▶ _Dataset_

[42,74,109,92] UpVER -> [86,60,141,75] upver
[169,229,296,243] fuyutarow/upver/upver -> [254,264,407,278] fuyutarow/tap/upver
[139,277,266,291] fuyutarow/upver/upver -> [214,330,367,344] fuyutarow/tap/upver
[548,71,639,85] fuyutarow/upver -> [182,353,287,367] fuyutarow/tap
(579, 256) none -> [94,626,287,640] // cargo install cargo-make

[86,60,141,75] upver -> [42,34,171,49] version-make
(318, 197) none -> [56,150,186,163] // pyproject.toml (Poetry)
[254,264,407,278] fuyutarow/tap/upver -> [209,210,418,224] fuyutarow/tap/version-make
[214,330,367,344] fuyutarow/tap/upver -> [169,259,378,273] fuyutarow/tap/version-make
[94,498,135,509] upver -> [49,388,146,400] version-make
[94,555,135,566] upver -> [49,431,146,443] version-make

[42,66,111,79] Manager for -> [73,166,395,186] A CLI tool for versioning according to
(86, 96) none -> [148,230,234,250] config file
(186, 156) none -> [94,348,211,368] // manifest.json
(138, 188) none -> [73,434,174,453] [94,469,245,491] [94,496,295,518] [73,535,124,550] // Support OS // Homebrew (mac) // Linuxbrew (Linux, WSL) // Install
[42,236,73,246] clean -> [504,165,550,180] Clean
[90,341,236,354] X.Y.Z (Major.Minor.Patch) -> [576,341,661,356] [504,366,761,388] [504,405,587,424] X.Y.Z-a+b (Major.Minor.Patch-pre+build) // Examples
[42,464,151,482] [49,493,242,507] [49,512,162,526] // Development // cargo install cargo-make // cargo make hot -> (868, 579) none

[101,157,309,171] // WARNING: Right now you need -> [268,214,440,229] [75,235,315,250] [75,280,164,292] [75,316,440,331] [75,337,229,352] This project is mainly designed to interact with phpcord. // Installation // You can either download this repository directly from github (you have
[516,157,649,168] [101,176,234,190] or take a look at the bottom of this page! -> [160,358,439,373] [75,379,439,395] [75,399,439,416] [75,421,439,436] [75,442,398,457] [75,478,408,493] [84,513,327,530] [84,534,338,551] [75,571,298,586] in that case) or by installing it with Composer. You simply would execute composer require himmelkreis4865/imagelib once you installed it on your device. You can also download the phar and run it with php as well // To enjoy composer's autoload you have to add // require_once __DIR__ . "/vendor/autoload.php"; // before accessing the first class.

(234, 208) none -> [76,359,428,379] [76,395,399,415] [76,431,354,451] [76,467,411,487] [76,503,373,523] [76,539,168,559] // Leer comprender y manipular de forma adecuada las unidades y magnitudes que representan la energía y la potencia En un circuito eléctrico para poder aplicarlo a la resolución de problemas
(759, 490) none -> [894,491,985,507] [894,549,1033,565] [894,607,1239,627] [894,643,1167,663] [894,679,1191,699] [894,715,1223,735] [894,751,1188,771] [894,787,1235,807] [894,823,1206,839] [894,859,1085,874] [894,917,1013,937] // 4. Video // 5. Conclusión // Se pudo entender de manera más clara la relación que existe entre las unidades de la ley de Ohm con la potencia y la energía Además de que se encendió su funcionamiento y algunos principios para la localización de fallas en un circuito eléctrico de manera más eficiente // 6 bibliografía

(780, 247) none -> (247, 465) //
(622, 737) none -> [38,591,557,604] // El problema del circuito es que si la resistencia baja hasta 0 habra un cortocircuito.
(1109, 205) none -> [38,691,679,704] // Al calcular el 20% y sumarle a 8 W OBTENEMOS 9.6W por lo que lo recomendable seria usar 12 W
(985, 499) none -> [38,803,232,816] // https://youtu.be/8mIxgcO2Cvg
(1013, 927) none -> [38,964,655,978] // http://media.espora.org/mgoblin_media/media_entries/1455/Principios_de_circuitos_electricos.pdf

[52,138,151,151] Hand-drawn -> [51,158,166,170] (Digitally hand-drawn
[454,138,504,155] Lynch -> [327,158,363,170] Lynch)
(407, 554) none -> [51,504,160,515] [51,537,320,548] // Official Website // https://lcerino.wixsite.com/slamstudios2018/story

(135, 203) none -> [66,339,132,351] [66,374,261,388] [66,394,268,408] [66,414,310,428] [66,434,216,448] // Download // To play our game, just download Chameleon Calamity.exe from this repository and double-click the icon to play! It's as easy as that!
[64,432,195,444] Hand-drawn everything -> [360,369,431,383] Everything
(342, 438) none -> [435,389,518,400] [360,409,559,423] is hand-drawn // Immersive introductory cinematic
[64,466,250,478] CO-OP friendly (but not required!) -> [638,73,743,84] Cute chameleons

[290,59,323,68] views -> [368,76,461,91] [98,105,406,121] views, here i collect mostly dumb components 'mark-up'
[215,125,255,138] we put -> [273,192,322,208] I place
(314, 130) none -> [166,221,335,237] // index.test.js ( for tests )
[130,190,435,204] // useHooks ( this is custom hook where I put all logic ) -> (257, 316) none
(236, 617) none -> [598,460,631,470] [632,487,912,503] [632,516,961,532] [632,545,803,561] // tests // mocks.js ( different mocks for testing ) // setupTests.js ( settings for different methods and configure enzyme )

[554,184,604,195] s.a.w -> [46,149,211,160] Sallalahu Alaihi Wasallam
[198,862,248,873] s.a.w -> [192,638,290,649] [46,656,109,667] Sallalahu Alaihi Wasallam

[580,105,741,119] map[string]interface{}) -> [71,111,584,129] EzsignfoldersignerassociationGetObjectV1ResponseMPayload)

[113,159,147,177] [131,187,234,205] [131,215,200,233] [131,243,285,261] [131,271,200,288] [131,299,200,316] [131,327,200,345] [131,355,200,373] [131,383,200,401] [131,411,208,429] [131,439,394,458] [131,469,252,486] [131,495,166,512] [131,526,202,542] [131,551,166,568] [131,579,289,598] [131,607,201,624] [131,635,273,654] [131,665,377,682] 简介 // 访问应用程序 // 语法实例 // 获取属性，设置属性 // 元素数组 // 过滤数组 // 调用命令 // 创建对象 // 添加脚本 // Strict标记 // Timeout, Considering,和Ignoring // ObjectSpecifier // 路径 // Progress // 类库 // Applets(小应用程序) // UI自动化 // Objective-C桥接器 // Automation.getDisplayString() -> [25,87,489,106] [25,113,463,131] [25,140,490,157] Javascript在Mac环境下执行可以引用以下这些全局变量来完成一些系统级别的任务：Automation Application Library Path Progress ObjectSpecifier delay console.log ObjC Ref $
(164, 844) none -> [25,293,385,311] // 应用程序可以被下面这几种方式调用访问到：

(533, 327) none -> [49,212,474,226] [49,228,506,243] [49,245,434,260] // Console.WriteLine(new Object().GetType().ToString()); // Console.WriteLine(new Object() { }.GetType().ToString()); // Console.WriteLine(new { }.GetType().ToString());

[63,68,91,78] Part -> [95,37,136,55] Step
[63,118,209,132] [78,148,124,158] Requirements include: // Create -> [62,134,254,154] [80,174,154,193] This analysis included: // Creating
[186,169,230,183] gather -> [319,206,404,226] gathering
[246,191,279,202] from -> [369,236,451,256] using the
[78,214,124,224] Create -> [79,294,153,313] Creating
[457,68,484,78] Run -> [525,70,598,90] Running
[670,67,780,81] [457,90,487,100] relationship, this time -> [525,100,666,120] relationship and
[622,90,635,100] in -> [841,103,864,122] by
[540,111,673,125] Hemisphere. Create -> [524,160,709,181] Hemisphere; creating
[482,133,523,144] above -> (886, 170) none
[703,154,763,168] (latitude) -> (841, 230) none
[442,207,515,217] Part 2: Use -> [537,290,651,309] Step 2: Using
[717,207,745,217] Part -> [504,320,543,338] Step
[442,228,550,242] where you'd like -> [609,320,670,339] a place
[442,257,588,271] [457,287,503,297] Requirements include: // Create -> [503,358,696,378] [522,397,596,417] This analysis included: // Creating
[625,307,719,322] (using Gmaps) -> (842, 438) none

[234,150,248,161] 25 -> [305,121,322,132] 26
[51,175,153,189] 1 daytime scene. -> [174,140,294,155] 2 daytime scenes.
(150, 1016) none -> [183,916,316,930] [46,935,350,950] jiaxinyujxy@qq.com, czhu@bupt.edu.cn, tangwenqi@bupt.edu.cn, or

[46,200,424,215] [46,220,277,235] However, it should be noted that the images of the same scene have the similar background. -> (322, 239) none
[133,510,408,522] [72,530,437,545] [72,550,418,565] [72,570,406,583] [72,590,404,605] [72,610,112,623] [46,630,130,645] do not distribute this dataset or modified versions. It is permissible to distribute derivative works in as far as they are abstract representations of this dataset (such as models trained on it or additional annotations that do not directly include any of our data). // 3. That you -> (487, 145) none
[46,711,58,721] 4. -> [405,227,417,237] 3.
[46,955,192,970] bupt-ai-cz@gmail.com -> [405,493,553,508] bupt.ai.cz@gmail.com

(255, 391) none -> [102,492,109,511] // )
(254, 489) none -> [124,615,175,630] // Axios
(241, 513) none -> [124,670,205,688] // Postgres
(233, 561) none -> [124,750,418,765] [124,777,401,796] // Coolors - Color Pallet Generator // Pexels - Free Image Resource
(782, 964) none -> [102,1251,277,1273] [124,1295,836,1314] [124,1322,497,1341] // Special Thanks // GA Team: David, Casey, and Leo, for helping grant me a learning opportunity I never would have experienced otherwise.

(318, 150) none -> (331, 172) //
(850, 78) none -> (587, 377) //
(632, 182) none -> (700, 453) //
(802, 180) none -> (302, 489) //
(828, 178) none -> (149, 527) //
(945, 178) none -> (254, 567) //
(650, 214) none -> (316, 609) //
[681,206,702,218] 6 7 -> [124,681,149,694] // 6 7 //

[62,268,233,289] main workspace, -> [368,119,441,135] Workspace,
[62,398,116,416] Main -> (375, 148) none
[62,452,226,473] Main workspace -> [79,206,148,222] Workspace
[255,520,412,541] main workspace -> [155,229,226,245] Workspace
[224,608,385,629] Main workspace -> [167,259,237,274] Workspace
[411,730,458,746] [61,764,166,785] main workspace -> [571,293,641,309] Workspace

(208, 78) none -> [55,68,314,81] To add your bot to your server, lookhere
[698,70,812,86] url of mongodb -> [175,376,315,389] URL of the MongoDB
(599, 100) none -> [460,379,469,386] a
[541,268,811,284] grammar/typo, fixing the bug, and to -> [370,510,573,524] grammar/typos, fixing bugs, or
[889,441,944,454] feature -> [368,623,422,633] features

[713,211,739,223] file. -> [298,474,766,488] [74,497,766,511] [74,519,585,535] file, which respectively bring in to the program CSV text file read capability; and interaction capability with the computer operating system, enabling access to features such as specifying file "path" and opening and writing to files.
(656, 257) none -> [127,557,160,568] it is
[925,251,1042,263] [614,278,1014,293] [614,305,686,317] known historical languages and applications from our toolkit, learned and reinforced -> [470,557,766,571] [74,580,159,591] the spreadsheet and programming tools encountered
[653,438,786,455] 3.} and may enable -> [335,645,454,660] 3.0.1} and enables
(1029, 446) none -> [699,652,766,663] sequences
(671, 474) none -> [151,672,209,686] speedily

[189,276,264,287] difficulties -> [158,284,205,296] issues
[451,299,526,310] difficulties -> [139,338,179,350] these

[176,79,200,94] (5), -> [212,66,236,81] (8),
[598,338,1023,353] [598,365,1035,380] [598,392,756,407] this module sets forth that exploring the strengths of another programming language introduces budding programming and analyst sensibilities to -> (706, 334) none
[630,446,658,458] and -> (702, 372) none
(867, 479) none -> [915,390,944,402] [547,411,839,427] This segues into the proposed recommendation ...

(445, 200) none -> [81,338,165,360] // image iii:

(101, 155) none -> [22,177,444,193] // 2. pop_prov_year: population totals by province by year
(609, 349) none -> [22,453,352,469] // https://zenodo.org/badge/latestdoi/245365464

▶ _What is needed_
Copy out each line in the preceding records that contains "Sallalahu".

▶ _Final answer_
[554,184,604,195] s.a.w -> [46,149,211,160] Sallalahu Alaihi Wasallam
[198,862,248,873] s.a.w -> [192,638,290,649] [46,656,109,667] Sallalahu Alaihi Wasallam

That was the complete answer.